After the year-long deployment, 1,000 hours of raw footage was distilled into a 97-minute film narrated primarily by three guardsmen - Sgt. Zack Bazzi, Sgt. Steve Pink and Spc. Mike Moriarty.

During the film, Bazzi, an Arabic-speaking Lebanese-American, was a university student; he loves politics, traveling, and being a soldier. He is now serving in Operation Enduring Freedom with the New Hampshire National Guard in Afghanistan.

Pink is a carpenter with a sharp sense of humor, whose candid and insightful journal entries and letters home add color to "The War Tapes." He is now writing a book about his experience in Iraq.

Moriarty, a resolute patriot and father of two, rejoined the army after the Sept. 11, 2001, attacks, and has since fulfilled his obligation to the National Guard.

"We focused on these three guys because they had the most complete arc to their story," May said.

While serving in Iraq, each guardsman left a significant woman at home - a mother, a girlfriend, and a wife, respectively - whose private lives were captured intimately on film, then juxtaposed with the first-person frontline experiences of the three narrators.

"When we see a casualty, or hear about an injury, or when people come home, we just think about the soldier themselves, but no one is placed on the earth by themselves. They have families," May said. "How does the deployment affect the families - the mothers, the children, the spouses?"

May said that once family members overcame their timidity and initial worries about having their lives displayed publicly, the "real emotion" emerged.

"For me, the thing about great documentaries is knowing that you're peering into some place you don't think you should peer into," he said. "I think that's evident on the film.

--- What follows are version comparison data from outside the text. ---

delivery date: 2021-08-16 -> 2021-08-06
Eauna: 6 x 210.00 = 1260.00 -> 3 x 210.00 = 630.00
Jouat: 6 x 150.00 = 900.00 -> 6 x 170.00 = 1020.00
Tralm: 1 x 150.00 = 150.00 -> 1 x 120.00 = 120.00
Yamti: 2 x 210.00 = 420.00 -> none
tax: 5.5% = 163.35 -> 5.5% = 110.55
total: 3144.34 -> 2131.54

There's a lot of unintended emotion that comes out."

Broadcast news can report war statistics, but it has a limited ability to create an emotional connection between the warfighter and the news consumer, or to show what May calls the "untold cost of war." "But by following a couple of guys that you get to know through an entire year-long deployment, you get to know a lot more about the cost of war than you ever thought possible before," he said.

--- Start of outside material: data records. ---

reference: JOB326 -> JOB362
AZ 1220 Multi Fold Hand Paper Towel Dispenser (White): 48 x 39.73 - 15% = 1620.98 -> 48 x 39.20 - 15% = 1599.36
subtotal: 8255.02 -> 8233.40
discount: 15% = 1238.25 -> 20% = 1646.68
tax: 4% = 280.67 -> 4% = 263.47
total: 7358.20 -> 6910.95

After "The War Tapes" was screened before an audience that included members of New Hampshire's National Guard, a major general told May that the documentary should be required viewing for anyone who has been to war.

"All the training can't really prepare people for what they will feel and see," May recalled the general telling him after the film. And often, soldiers are unprepared to discuss what they felt and saw after returning from Operation Iraqi Freedom.

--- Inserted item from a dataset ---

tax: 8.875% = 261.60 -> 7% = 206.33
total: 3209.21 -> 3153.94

"One officer had a son who had recently come back from Iraq and just couldn't talk about the experience," May said. "By showing this film to family members, the soldier that was there had something to more talk about. Family members asked, 'Was that what it was like?'"

Watching "The War Tapes" with his family helped the soldier speak out about his experience in Iraq, using the documentary as a basis for comparing and contrasting his own war narrative, May said.

The film can stimulate dialogue between families affected by war, and is sometimes a mechanism soldiers use to cope with the effects of combat, May said. "They can say, 'Watch this movie, then you can get an idea of what we saw, and then ask us questions,'" he said.

In making "The War Tapes," May said the directors and producers followed one golden rule: show what it's like to walk a mile in soldiers' boots.

"When the soldiers saw it once they got back we asked, 'Did we tell the story you set out to tell?'" he said. "They all agreed that that's the unfiltered story."